Occorre considerare che il reg. Ce n. 1392/2001 – che nel preambolo si e’ richiamato all’opportunita’, onde garantire il corretto funzionamento del regime del prelievo supplementare nel settore del latte, di “precisare il termine e il numero dei controlli necessari per consentire la verifica, entro un termine preciso del rispetto del regime da parte di tutti gli attori” – con il riferimento contenuto nell’art. 12, comma 2, alla conclusione dei controlli per ciascuno dei periodi di cui all’art. 1, reg. Cee n. 3950/92 entro 21 mesi dalla loro fine, abbia fatto richiamo al periodo 1999/2000, che si concludeva il 31 marzo 2000, giacche’ i periodi menzionati in detto art. 1, seguito della sostituzione del suo comma 1 per effetto dell’art. 1, reg. Ce n. 1256/99, iniziavano il 1 aprile 2000. D’altra parte, e’ infondato il richiamo all’immediata applicazione della decadenza in ragione della natura processuale del relativo termine, atteso che l’istituto della decadenza ha natura sostanziale e, in ogni caso, non tollera di per se’ per effetto di una operativita’ immediata una applicazione retroattiva, non potendo configurarsi un’ipotesi di estinzione di un diritto o di un potere per il mancato esercizio da parte del titolare, in assenza di una previa determinazione del termine entro il quale esso deve essere esercitato (cfr.: Corte cost, sent. 10 maggio 2005, n. 191) od ipotizzarsi, in mancanza di una specifica previsione normativa, che le aspettative sul termine del suo esercizio possano essere limitate da una norma sopravvenuta disciplinante nuove fattispecie. Questione nuova in sede di legittimita’ e, in ogni caso, priva di decisi vita, e’ quella relativa all’abrogazione del reg. Cee n. 536/93 – il cui art. 7, lett. c) ed f), sanciva l’obbligo dei produttori e degli acquirenti di tenere per almeno tre anni a disposizione dell’autorita’ competente sia la contabilita’ del magazzino che i documenti commerciali necessari al controllo di detta contabilita’ – da parte dell’art. 16 Reg. Ce. n. 1392/2001, giacche’ essendo state le disposizioni, che non facevano peraltro esplicitamente derivare da tale obbligo alcun limite temporale al potere di accertamento delle violazioni, parimenti riprodotte nell’art. 14, commi 3 e 5, del reg.
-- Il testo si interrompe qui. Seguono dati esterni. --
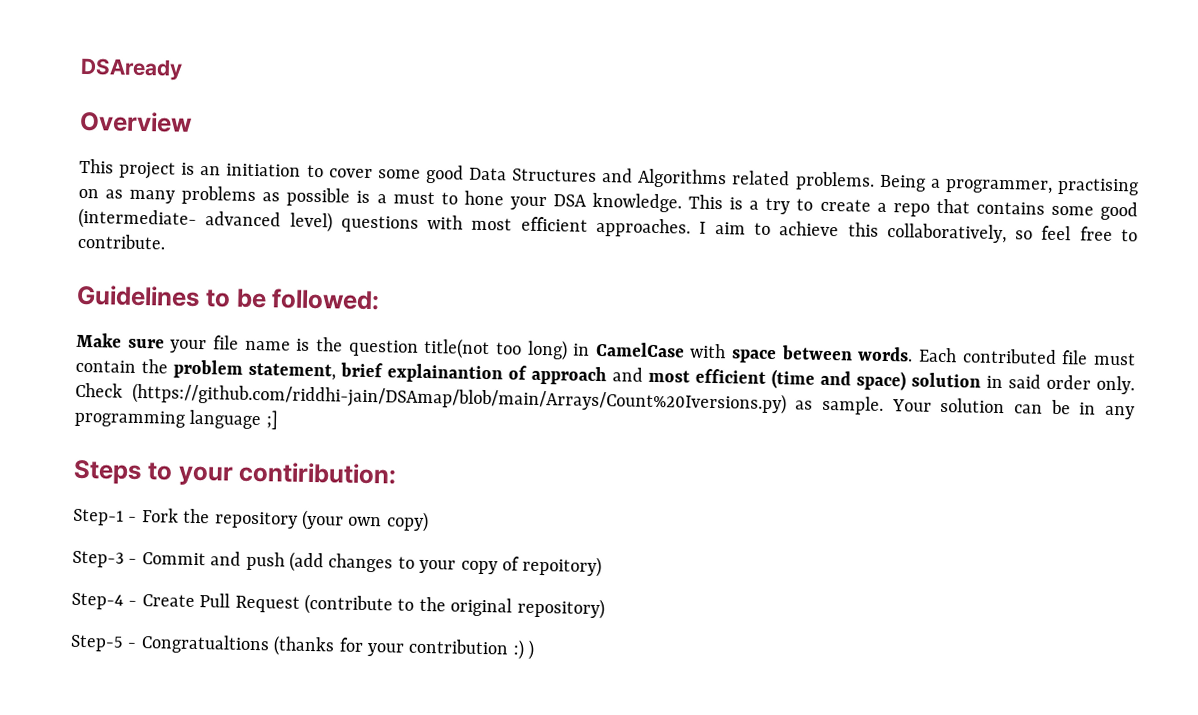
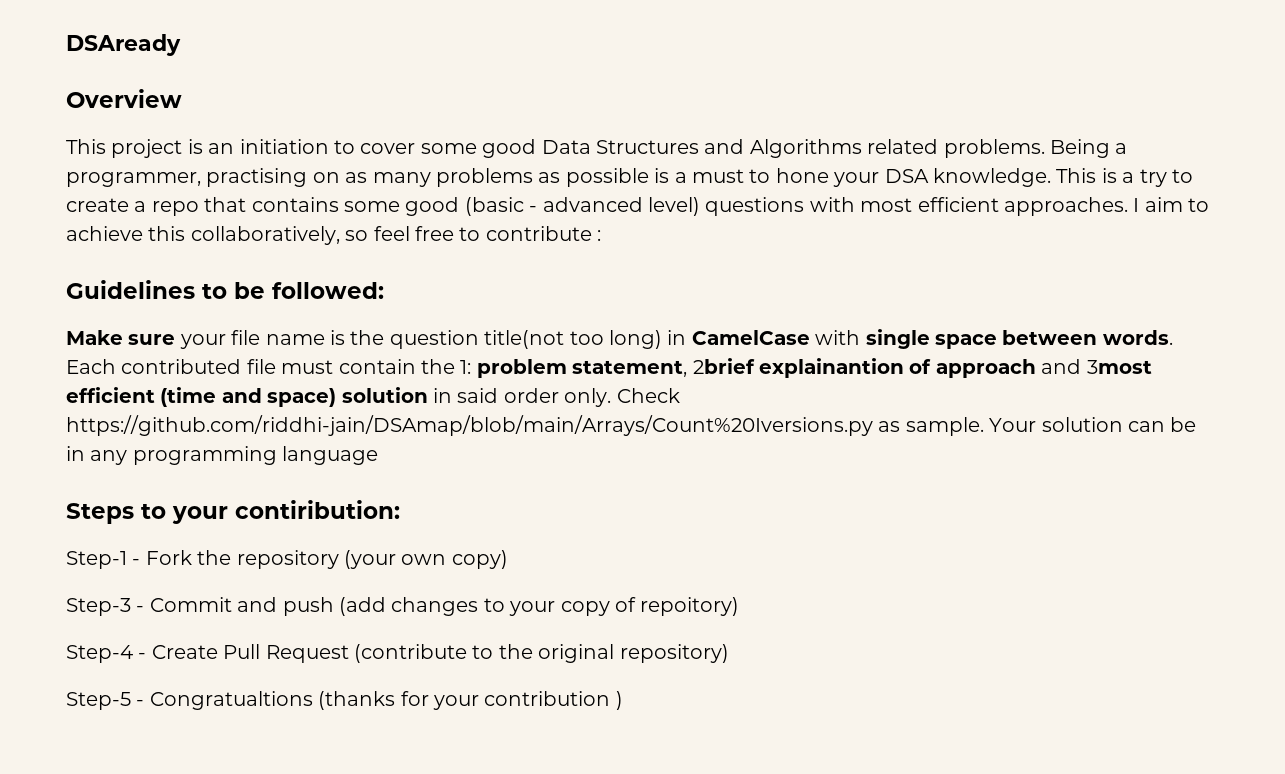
- This is a try to create a repo that contains some good (intermediate- advanced level) questions with most efficient approaches.
+ This is a try to create a repo that contains some good (basic - advanced level) questions with most efficient approaches.
- I aim to achieve this collaboratively, so feel free to contribute.
+ I aim to achieve this collaboratively, so feel free to contribute :
- Make sure your file name is the question title(not too long) in CamelCase with space between words.
+ Make sure your file name is the question title(not too long) in CamelCase with single space between words.
- Each contributed file must contain the problem statement, brief explainantion of approach and most efficient (time and space) solution in said order only.
+ Each contributed file must contain the 1: problem statement, 2brief explainantion of approach and 3most efficient (time and space) solution in said order only.
- Check (https://github.com/riddhi-jain/DSAmap/blob/main/Arrays/Count%20Iversions.py) as sample.
+ Check https://github.com/riddhi-jain/DSAmap/blob/main/Arrays/Count%20Iversions.py as sample.
- Your solution can be in any programming language ;]
+ Your solution can be in any programming language
- Step-5 - Congratualtions (thanks for your contribution :) )
+ Step-5 - Congratualtions (thanks for your contribution )

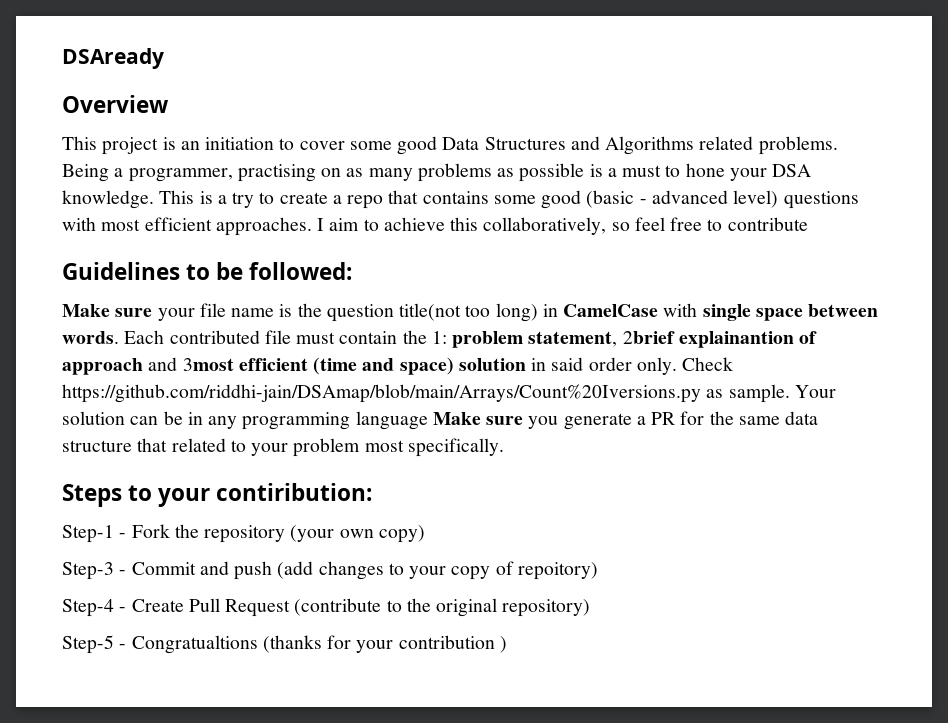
- I aim to achieve this collaboratively, so feel free to contribute :
+ I aim to achieve this collaboratively, so feel free to contribute
- Your solution can be in any programming language
+ Your solution can be in any programming language Make sure you generate a PR for the same data structure that related to your problem most specifically.

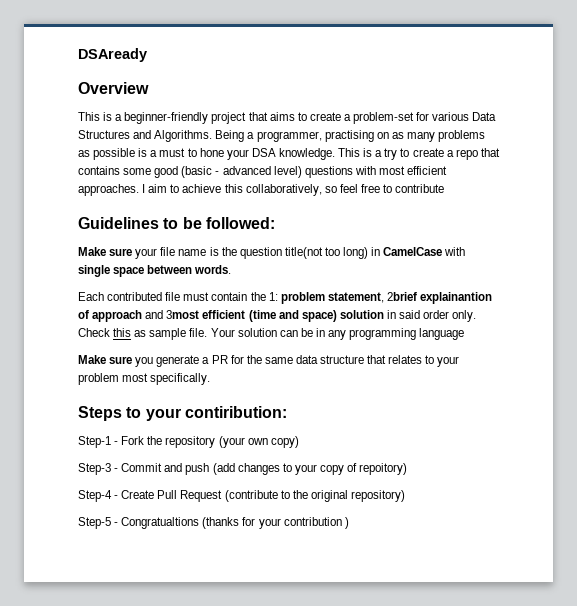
- This project is an initiation to cover some good Data Structures and Algorithms related problems.
+ This is a beginner-friendly project that aims to create a problem-set for various Data Structures and Algorithms.
- Make sure your file name is the question title(not too long) in CamelCase with single space between words. Each contributed file must contain the 1: problem statement, 2brief explainantion of approach and 3most efficient (time and space) solution in said order only.
+ Make sure your file name is the question title(not too long) in CamelCase with single space between words.
+ Each contributed file must contain the 1: problem statement, 2brief explainantion of approach and 3most efficient (time and space) solution in said order only.
- Check https://github.com/riddhi-jain/DSAmap/blob/main/Arrays/Count%20Iversions.py as sample.
+ Check this as sample file.
- Your solution can be in any programming language Make sure you generate a PR for the same data structure that related to your problem most specifically.
+ Your solution can be in any programming language
+ Make sure you generate a PR for the same data structure that relates to your problem most specifically.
Ce n. 1392/2001, nessuna soluzione di continuita’ si e’ verificata nel tempo relativamente al dovere di conservazione dei documenti gravanti sui produttori e sugli acquirenti ( Cass. 20737/08).

Con il terzo motivo i ricorrenti denunciano, in relazione all’art. 360 c.p.c., n. 5, la carenza di motivazione della decisione sulla richiesta di riduzione della sanzione.

Il motivo e’ fondato, posto che la decisione impugnata non ha in alcun modo esaminato la richiesta di riduzione della sanzione formulata dagli opponenti. Pertanto, la sentenza va cassata in relazione al terzo motivo con rinvio, anche per le spese relative alla presente fase, al Tribunale di Crema in persona di altro magistrato.

P.Q.M.

Accoglie il terzo motivo del ricorso rigetta gli altri cassa la sentenza impugnata in relazione al motivo accolto e rinvia, anche per le spese relative alla presente fase, al Tribunale di Crema in persona di altro magistrato.

Cosi’ deciso in Roma, nella Camera di consiglio, il 28 gennaio 2010.